Acharnement indécent

Il faut se rendre à l’évidence, il n’y a pas de communauté plus sale que celle des réseaux sociaux quand on veut faire du tort. On le voit présentement avec les dénonciations, en majorité anonymes, contre les artistes et personnages renommés, connus et influents, en révélant leurs abus à caractère sexuel et autres dérapages.

À tous les jours, un chanteur, chanteuse, animatrice, musicien et même un politicien sont la proie des vautours affamés. C’est le côté répugnant des réseaux sociaux, révélé tous les jours. Aucune décence !

De part et d’autre, on s’excuse, on écrit de vieilles affirmations, on s’ouvre sans réserve, avec le résultat que des réputations prennent le bord.

Prenons l’exemple de Maripier Morin, elle a tout perdu ! C’est le néant. tous ses contrats, engagements et nominations envolés, sans une condamnation d’un tribunal, ses employeurs l’ont congédiée sur le champ, sans autre forme de procès et basé sur des suppositions. On ne peut pas faire plus de mal à une seule personne.
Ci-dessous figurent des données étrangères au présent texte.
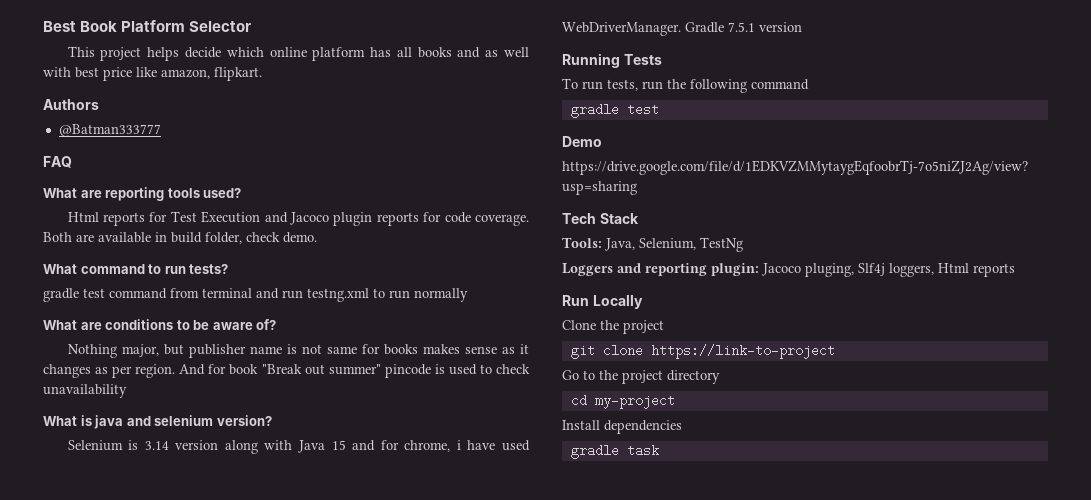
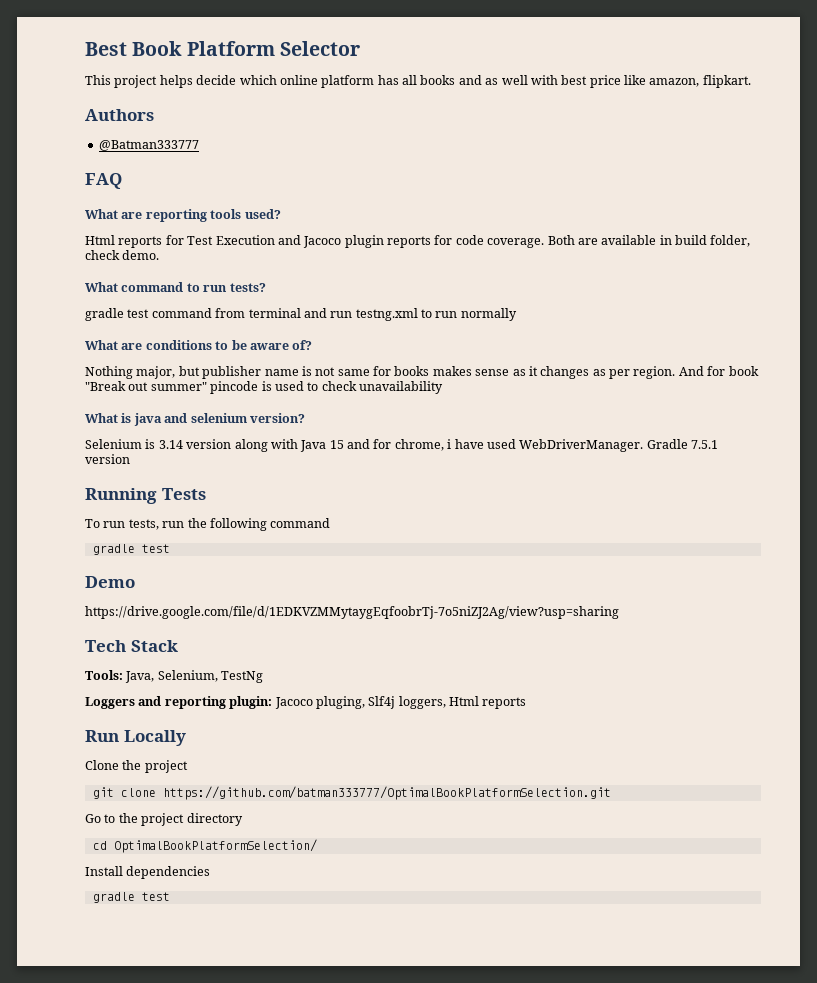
[650,344,835,359] https://link-to-project -> [162,786,611,800] https://github.com/batman333777/OptimalBookPlatformSelection.git
[594,394,675,409] my-project -> [113,839,317,853] OptimalBookPlatformSelection/
[626,444,659,457] task -> [141,892,170,901] test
Des noms, qui se cachent de montrer leur visage, usant de pseudonymes.

Nous sommes dans une société de droit où l’accusé bénéficie de la présomption d’innocence et la Couronne a la tâche de prouver sa culpabilité. Dans ce cas, on y est allé comme la justice du Far-West. La loi du plus fort, où on tuait les agresseurs à coup de fusil et même les balancer au bout d’une corde.

Je ne dis pas que les affirmations ne sont pas fondées, mais dans notre système de justice, la police doit prendre une plainte officielle en vertu du Code criminel et déposer des accusations. C’est la procédure normale. Avoir un procès juste et équitable, le cas échéant. Pas la cochonnerie à laquelle on assiste.

Maripier Morin est présumée innocente de ce qu’on lui reproche, alors pourquoi tout ce lynchage de grandes gueules assoiffées de voir leur vengeance gratuite écraser les autres.

Si elle est reconnue coupable devant un tribunal, alors là, elle sera jugée et risque de perdre tous ses droits et même de sa liberté. Les producteurs et diffuseurs ont paniqué, comme pour tous les autres. Plusieurs étaient au courant et se gardaient d’en parler hypocritement. Ils se sont nommés « juges ». Il n’y a pas d’autres raisons. Et ce n’est pas terminé. Les ordures des réseaux sociaux sont à l’œuvre.

Seul, le chef du Bloc Québécois a nié et demandé à son bourreau de s’identifier et d’avoir la décence de déposer une plainte à la police, comme nos lois l’obligent.

C’est à ce moment que la vérité sera dévoilée au grand jour et que les actions devront être prises envers l’accusé et sa victime.

Par contre, les vedettes sur Instagram et autres devraient faire preuve de prudence envers leurs supposés « amis ». Ça sert à quoi d’en avoir des centaines de milliers d’admirateurs, dont des pommes pourries et des débiles qui sont là pour les mauvaises raisons ?

C’est inconcevable qu’une carrière soit brisée spontanément comme un éclair, par un trou du cul anonyme – et le mot n’est pas trop fort –, qui écrit des affirmations grossières dans le seul but de faire un tort irréparable à autrui, par jalousie ou le mépris.

Quand on tombe de trop haut, c’est souvent fatal.